Jakarta (Pendis) --- Viral di media sosial info bahwa ada santri pesantren salafiyah 2023 yang belum mendapatkan ijazah dan tidak dapat mengikuti ujian Pendidikan Kesetaraan tahun ini.
Plt Direktur Pendidikan Diniyah dan Pondok Pesantren Kemenag Waryono Abdul Ghafur memastikan informasi tersebut tidak benar. Menurutnya, santri yang diberitakan pada 2023 tidak memeroleh ijazah, sudah mendapatkannya.
“Bahkan, saat ini mereka telah menempuh studi pada jenjang Pendidikan kesetaraan selanjutnya,” terang Waryono di Jakarta, Rabu (28/2/2024).
Terkait ujian kesetaraan nasional tahun ajaran 2023/2024, Waryono menegaskan bahwa itu hanya dapat diikuti oleh santri pesantren salafiyah yang memenuhi syarat. Hal ini sebagaimana diatur dalam Keputusan Direktur Jenderal Pendidikan Islam tentang Petunjuk Teknis Ujian pendidikan Kesetaraan pada Pondok Pesantren Salafiah (PPS), baik No. 7231 Tahun 2023 maupun No. 3543 Tahun 2018.
“Salah satunya adalah keharusan mengikuti pendidikan pada pesantren dengan formula 6-3-3, yaitu: 6 tahun PPS Ula, 3 tahun PPS Wusta, 3 tahun PPS ‘Ulya,” tegas Waryono.

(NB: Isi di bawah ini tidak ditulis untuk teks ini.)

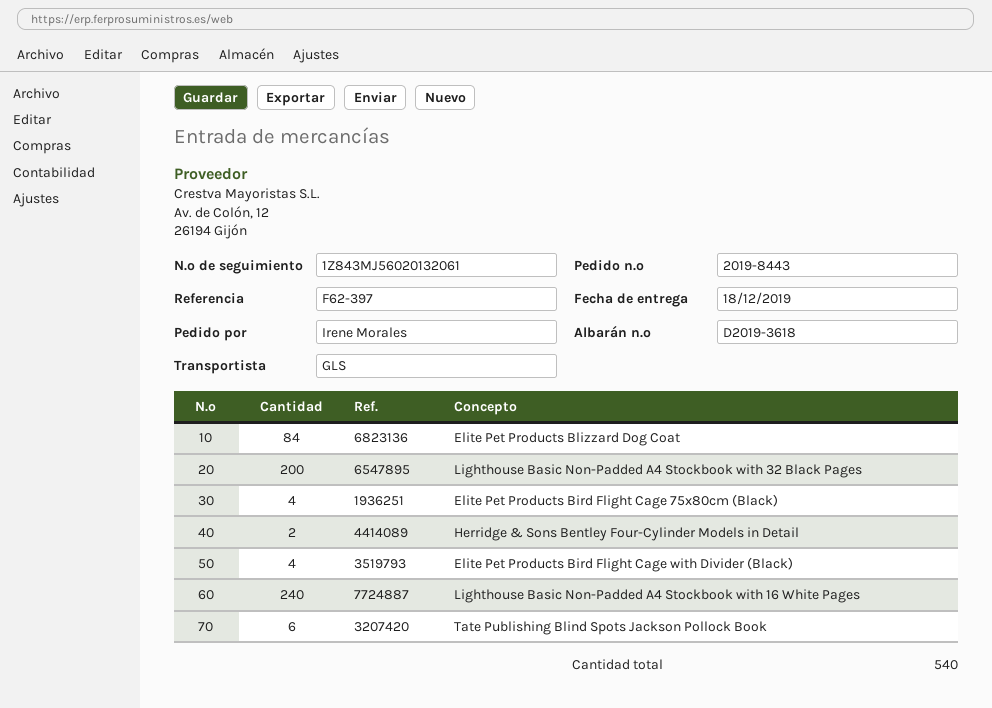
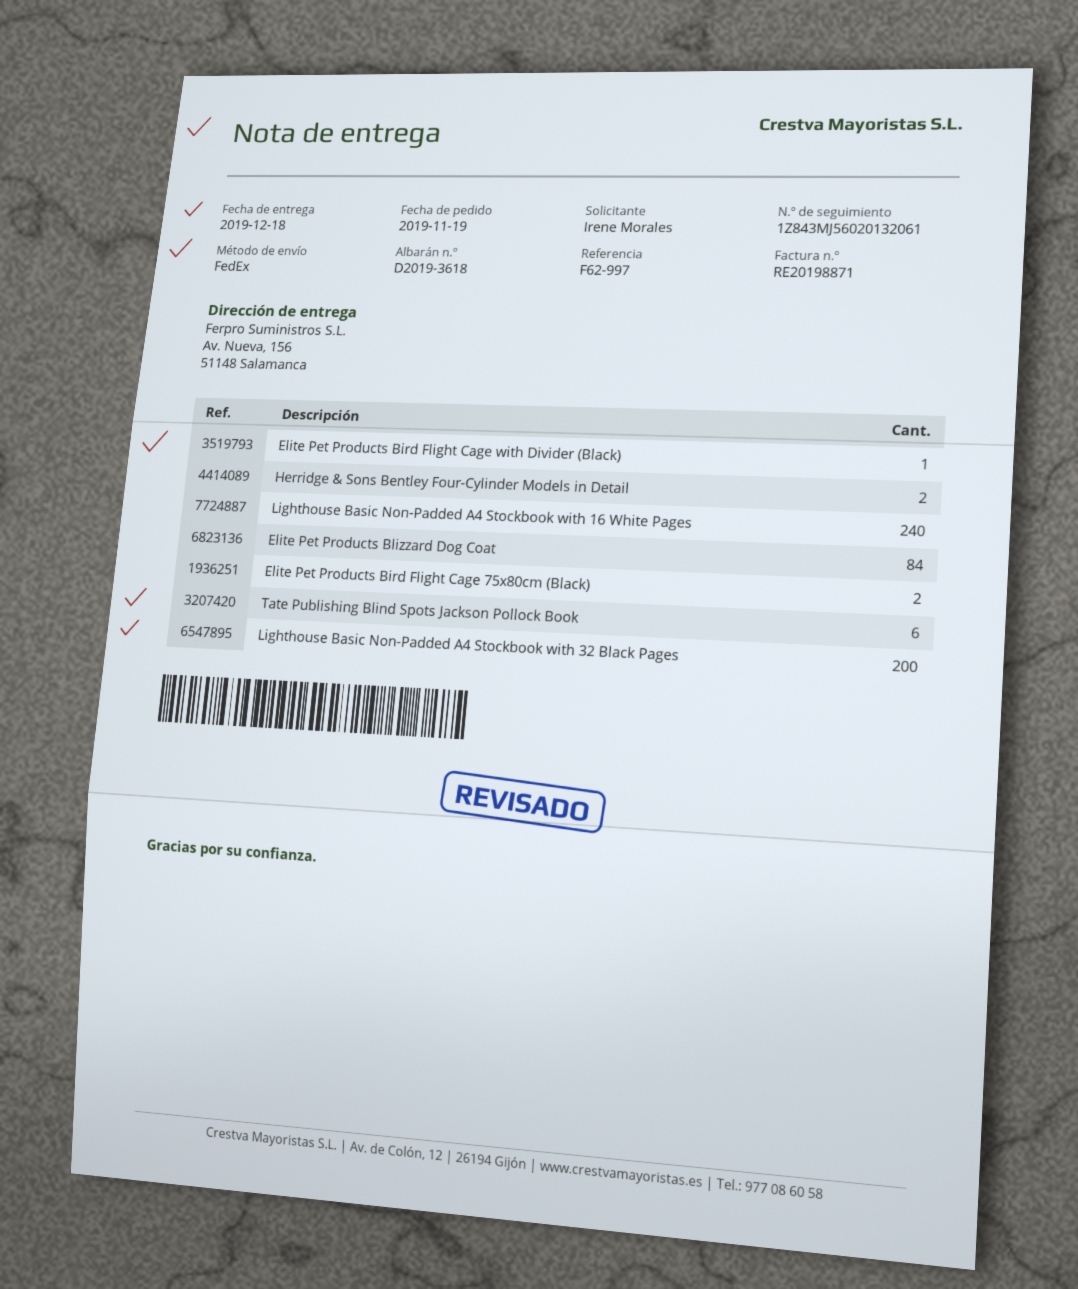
reference: F62-397 -> F62-997
shipping method: GLS -> FedEx
Elite Pet Products Bird Flight Cage 75x80cm (Black): 4 -> 2
Elite Pet Products Bird Flight Cage with Divider (Black): 4 -> 1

“Sedangkan untuk pembuktian rekaman pendidikan selama di pesantren dicukupkan dengan formula 4-2-2, maksudnya: 4 tahun PPS Ula, 2 tahun PPS Wusta, 2 tahun PPS ‘Ulya,” sambungnya.
Dijelaskan Waryono, saat ini ada 64.800 santri yang memenuhi syarat dan terdaftar dalam Daftar Nominatif Tetap (DNT) Peserta Ujian Pendidikan Kesetaraan Nasional 2024. Jumlah ini naik 4.948 santri (7,6%) dibanding peserta ujian nasional 2023 (59.852 santri).
“Mereka telah diverifikasi dan divalidasi melalui lintas aplikasi (EMIS-Kemenag & DAPODIK-Kemendikbud Ristek), sehingga rekam jejak NISN santri yang bersangkutan terlihat jelas masa studinya baik di sekolah, madrasah maupun pondok pesantren salafiyah,” ujarnya.
“Hingga saat ini, Kementerian Agama belum menerima aduan santri yang terkendala menjadi calon peserta ujian kesetaraan nasional,” sambungnya.
Waryono memastikan, mereka yang tidak bisa mengikuti ujian Pendidikan kesetaraan karena tidak memenuhi syarat. Misalnya, tidak memiliki rekaman pendidikan di pesantren, atau masa belajar di pesantren kurang dari dua tahun (rata-rata 1 tahun di kelas akhir di setiap jenjang).
“Tentunya, dengan masa belajar yang pendek tersebut mereka belum memiliki kompetensi yang mencerminkan sebagai seorang santri pada pesantren,” tandasnya.